Des volontaires retirent 200 kilos de déchets sur une plage de Chubut : l’action expose l’impact industriel sur la côte patagonienne

Le paysage de Playa La Galesa, dans la région de Magagna (Chubut), s’est réveillé différent après l’intervention d’un groupe de 25 bénévoles convoqués par la fondation Sin Azul No Hay Verde.

En seulement 90 minutes, ils ont réussi à retirer 200 kilos de déchets que la marée avait déposés sur le rivage, en se concentrant sur un secteur critique situé avant le poste de contrôle de la police, considéré comme un véritable thermomètre de la pollution côtière dans la région.
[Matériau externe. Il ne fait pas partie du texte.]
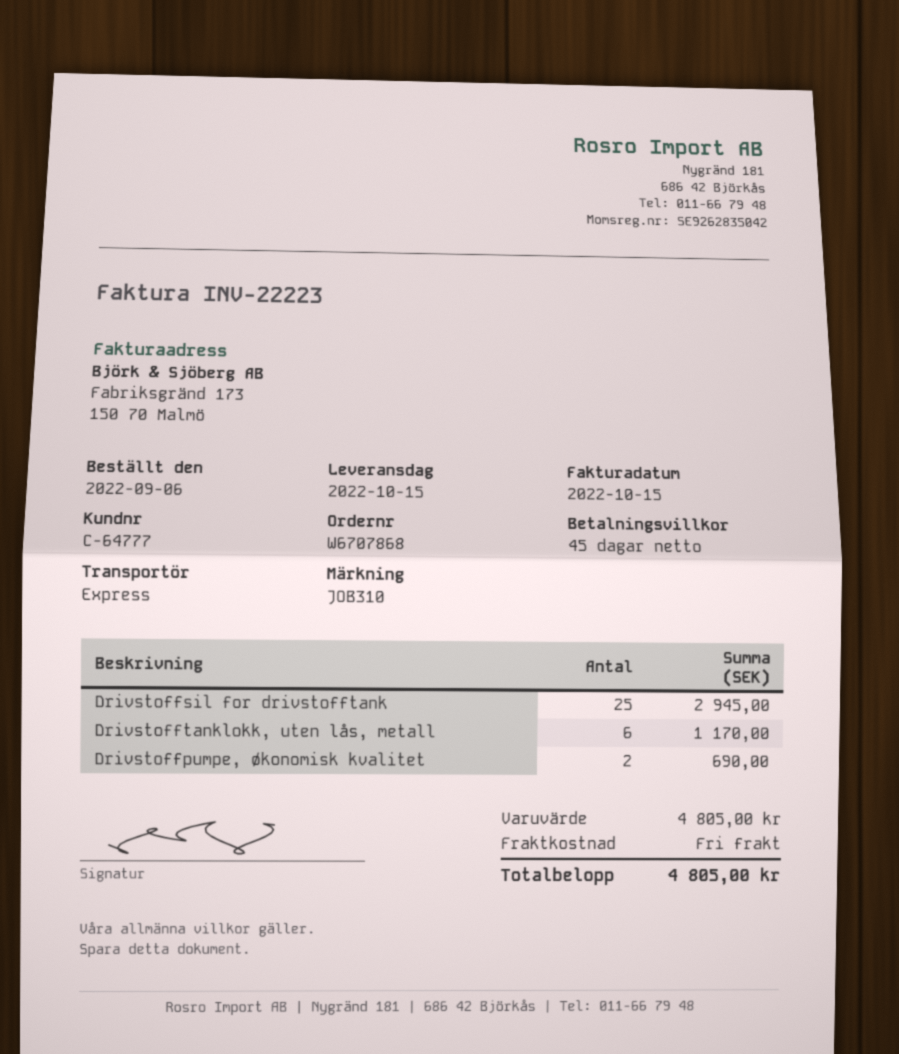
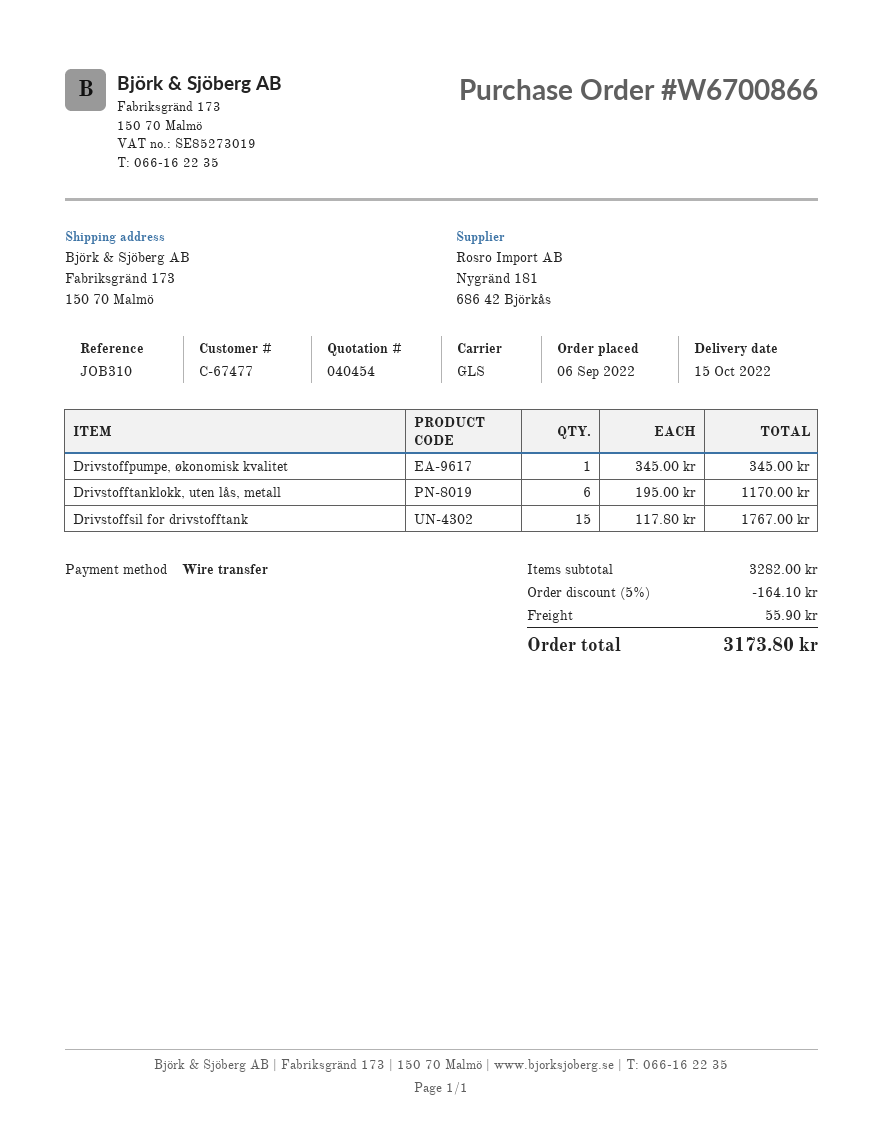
order number: W6707868 -> W6700866
customer number: C-64777 -> C-67477
shipping method: express -> GLS
Drivstoffsil for drivstofftank: 25 for 2945.00 -> 15 for 1767.00
Drivstoffpumpe, økonomisk kvalitet: 2 for 690.00 -> 1 for 345.00
subtotal: 4805.00 -> 3282.00
discount: none -> 5% = 164.10
shipping: 0.00 -> 55.90
total: 4805.00 -> 3173.80

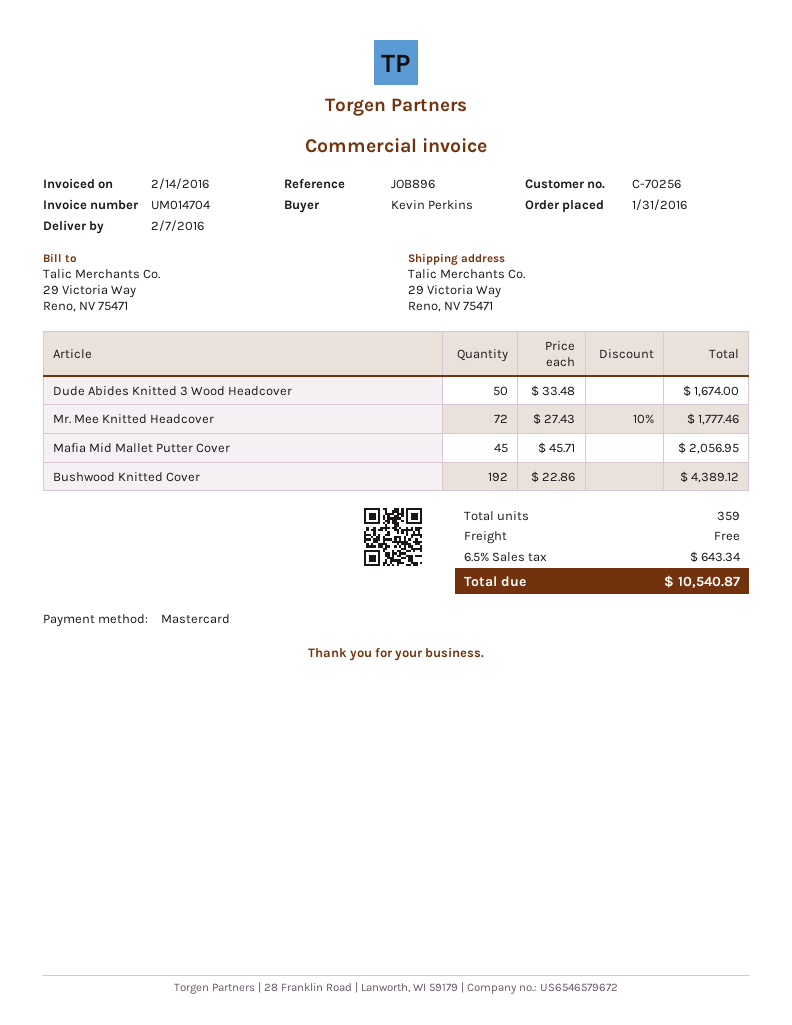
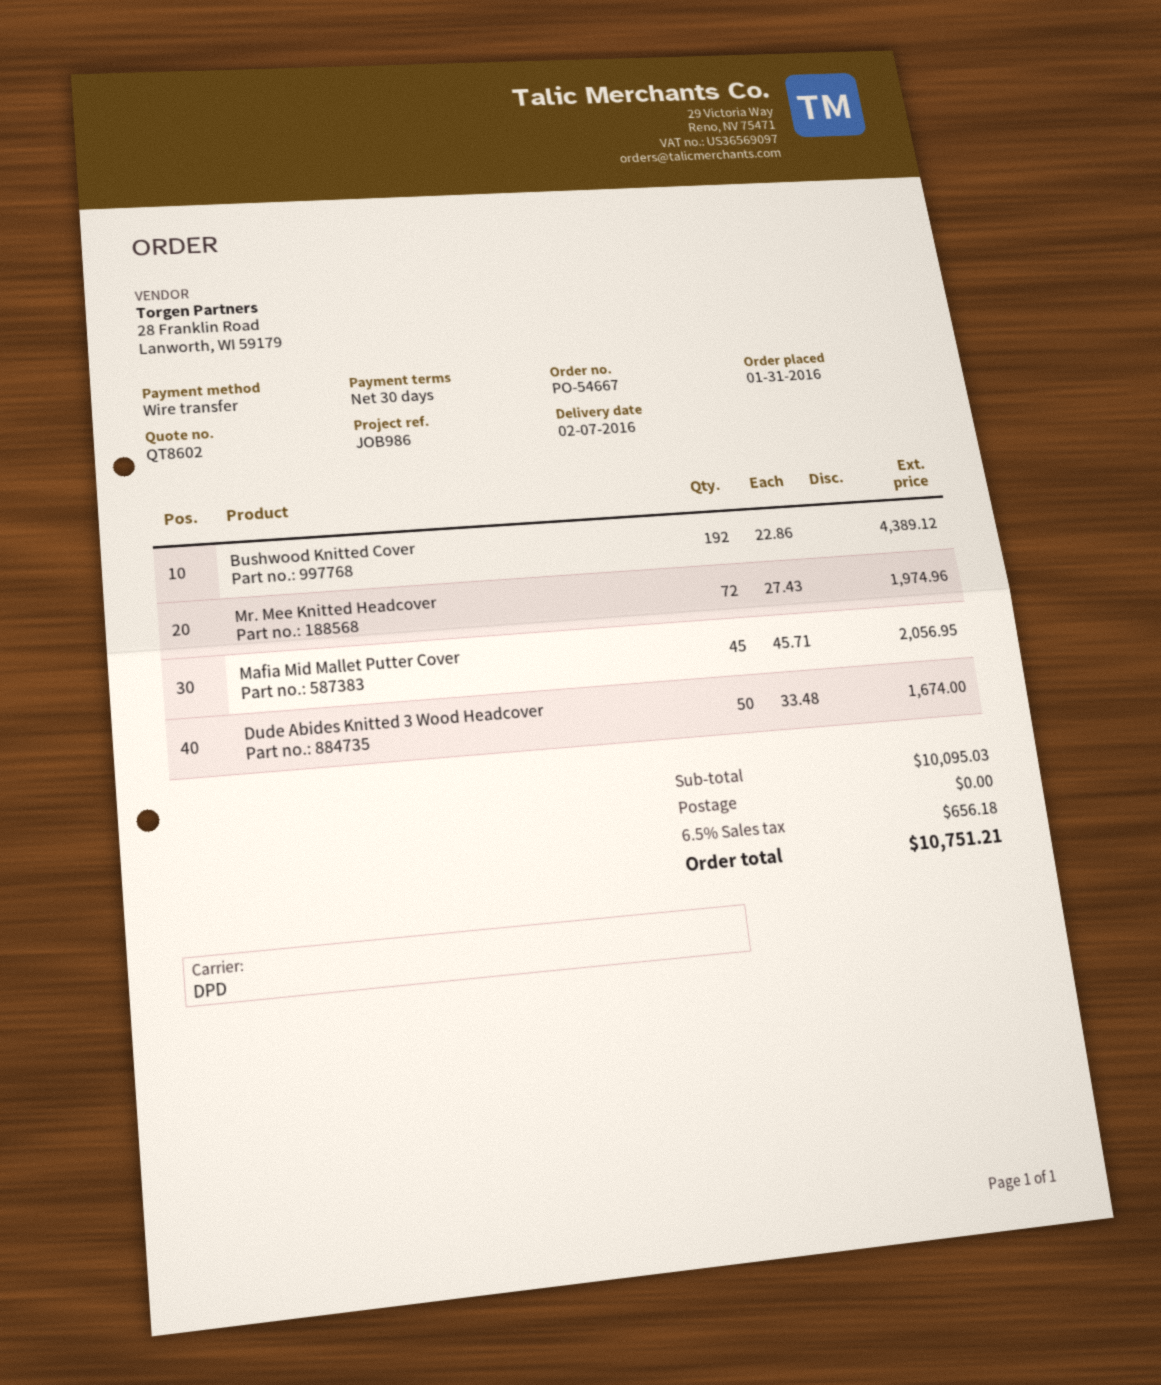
reference: JOB896 -> JOB986
payment method: Mastercard -> bank transfer
Mr. Mee Knitted Headcover: 72 x 27.43 - 10% = 1777.46 -> 72 x 27.43 = 1974.96
tax: 6.5% = 643.34 -> 6.5% = 656.18
total: 10540.87 -> 10751.21

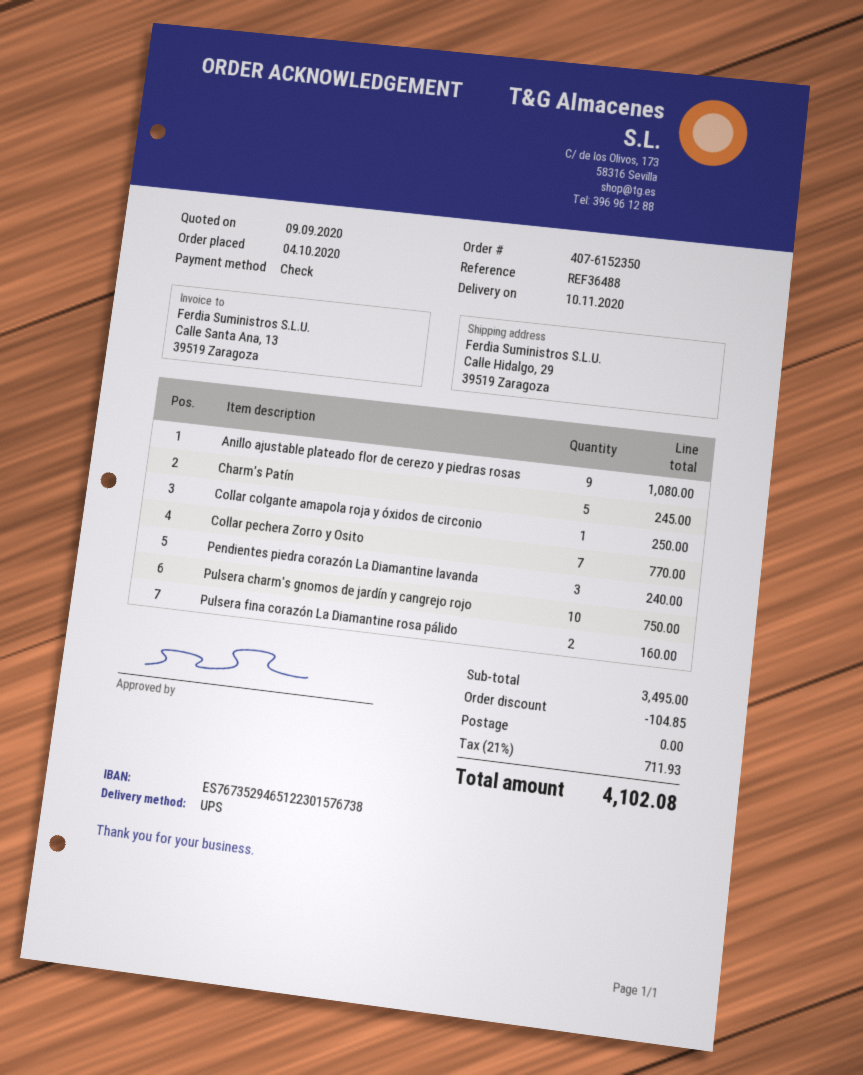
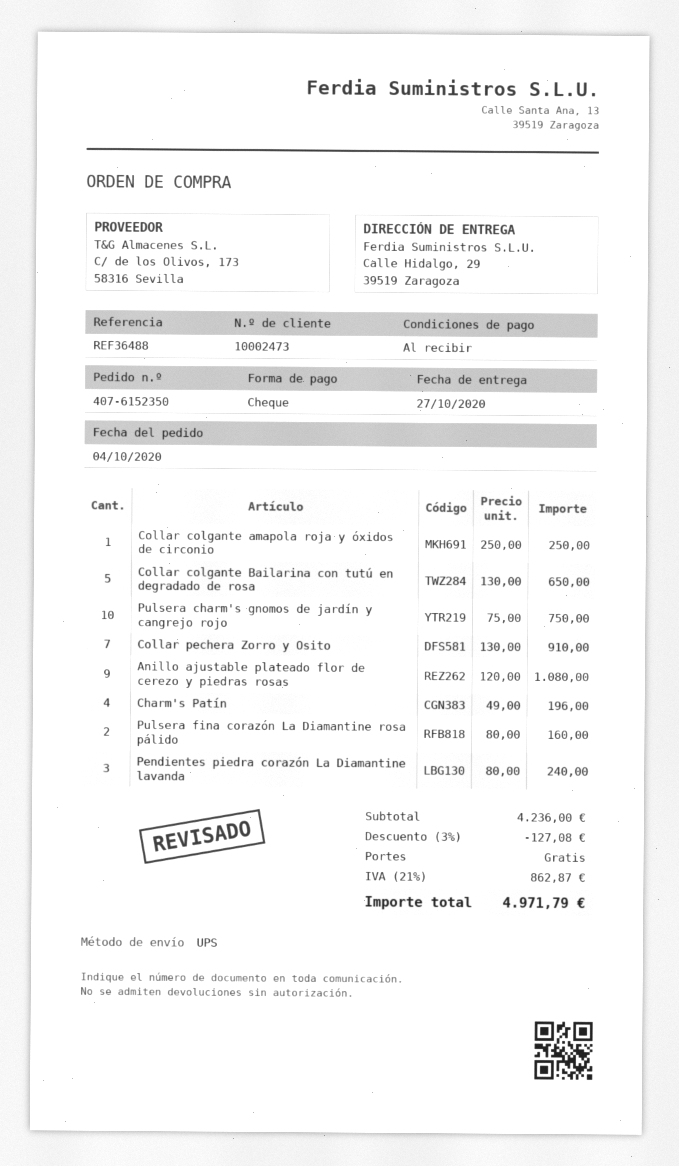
delivery date: 2020-11-10 -> 2020-10-27
Charm's Patín: 5 for 245.00 -> 4 for 196.00
Collar pechera Zorro y Osito: 7 for 770.00 -> 7 for 910.00
Collar colgante Bailarina con tutú en degradado de rosa: none -> 5 for 650.00
subtotal: 3495.00 -> 4236.00
discount: 104.85 -> 127.08
tax: 21% = 711.93 -> 21% = 862.87
total: 4102.08 -> 4971.79

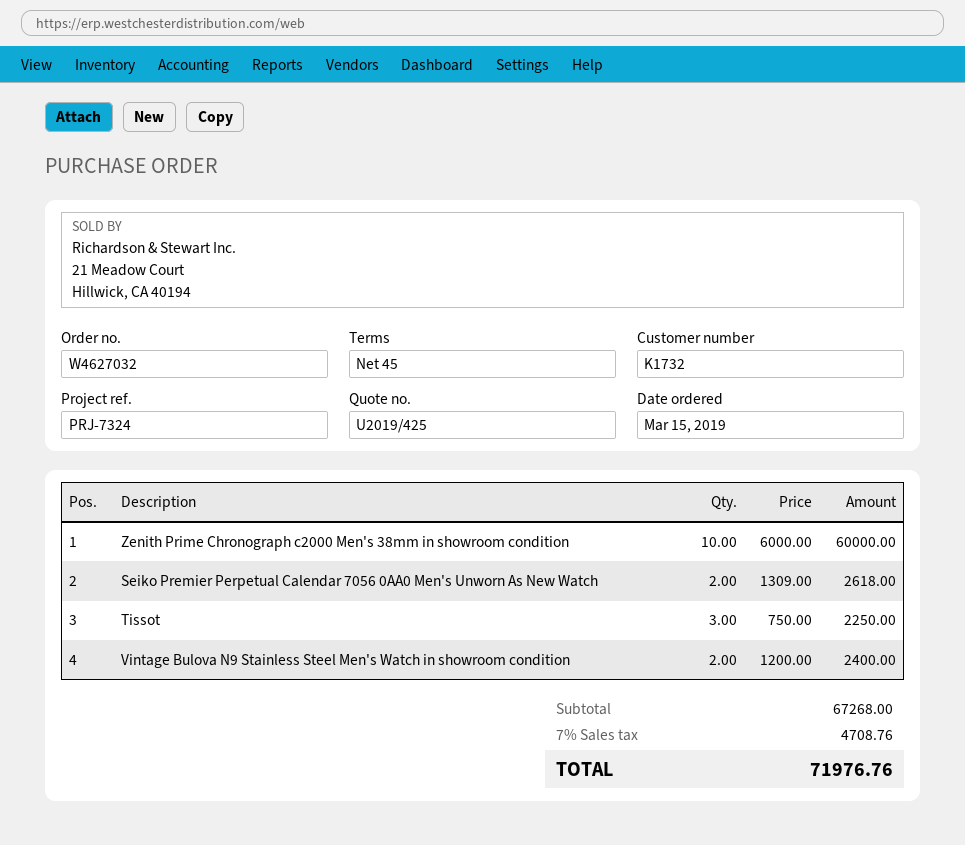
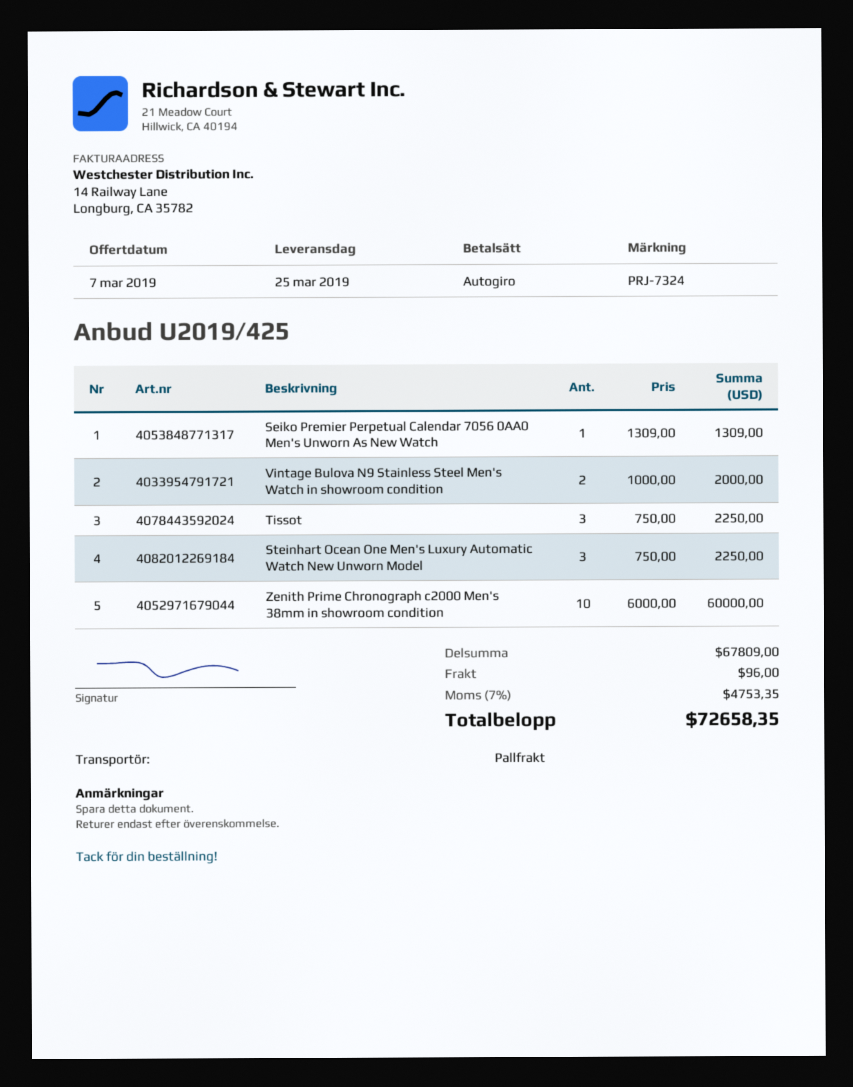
Seiko Premier Perpetual Calendar 7056 0AA0 Men's Unworn As New Watch: 2 x 1309.00 = 2618.00 -> 1 x 1309.00 = 1309.00
Vintage Bulova N9 Stainless Steel Men's Watch in showroom condition: 2 x 1200.00 = 2400.00 -> 2 x 1000.00 = 2000.00
Steinhart Ocean One Men's Luxury Automatic Watch New Unworn Model: none -> 3 x 750.00 = 2250.00
subtotal: 67268.00 -> 67809.00
shipping: none -> 96.00
tax: 7% = 4708.76 -> 7% = 4753.35
total: 71976.76 -> 72658.35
Dynamique géographique et accumulation de déchets

Selon Juan Coustet, coordinateur de la fondation à Chubut, le choix de l’endroit répond à une dynamique naturelle :

  • La courbure de la plage et les courants de marée créent un piège à sédimentation.
  • La décharge du fleuve à proximité entraîne des déchets vers la baie.
  • La proximité du port favorise le retour des déchets jetés dans l’eau vers la côte.

Cet ensemble de facteurs fait de cet endroit un point d’accumulation constant de déchets marins.

Radiographie du rejet industriel

Bien que des déchets urbains comme des bouteilles en plastique aient été trouvés, la composition des déchets a révélé un lien direct avec l’activité de pêche et portuaire :

  • Réseaux et cordes.
  • Gants jaunes de la manutention.
  • Grande quantité de caisses de poisson cassées, une découverte qui a surpris les organisateurs.

Coustet a averti qu’un tel volume de caisses, entières ou fragmentées, n’avait jamais été enregistré auparavant. La présence massive de plastique rigide cassé montre l’usure du matériau dans l’eau et complique sa collecte, reflétant le manque de gestion adéquate des déchets dans la flotte de pêche.

playa de chubut
Une plage de Chubut se renouvelle grâce à l’action des bénévoles.

Destination des déchets

La fondation a organisé la disposition finale avec des acteurs locaux pour éviter que ce qui a été collecté ne soit simplement déplacé ailleurs :

  • 116 kilos de plastiques ont été envoyés à l’usine de Reciclados Patagónicos, où ils seront réintégrés dans le circuit productif.
  • 80 kilos restants, dégradés ou non récupérables, ont été transférés au GIRSU pour leur disposition dans la décharge sanitaire.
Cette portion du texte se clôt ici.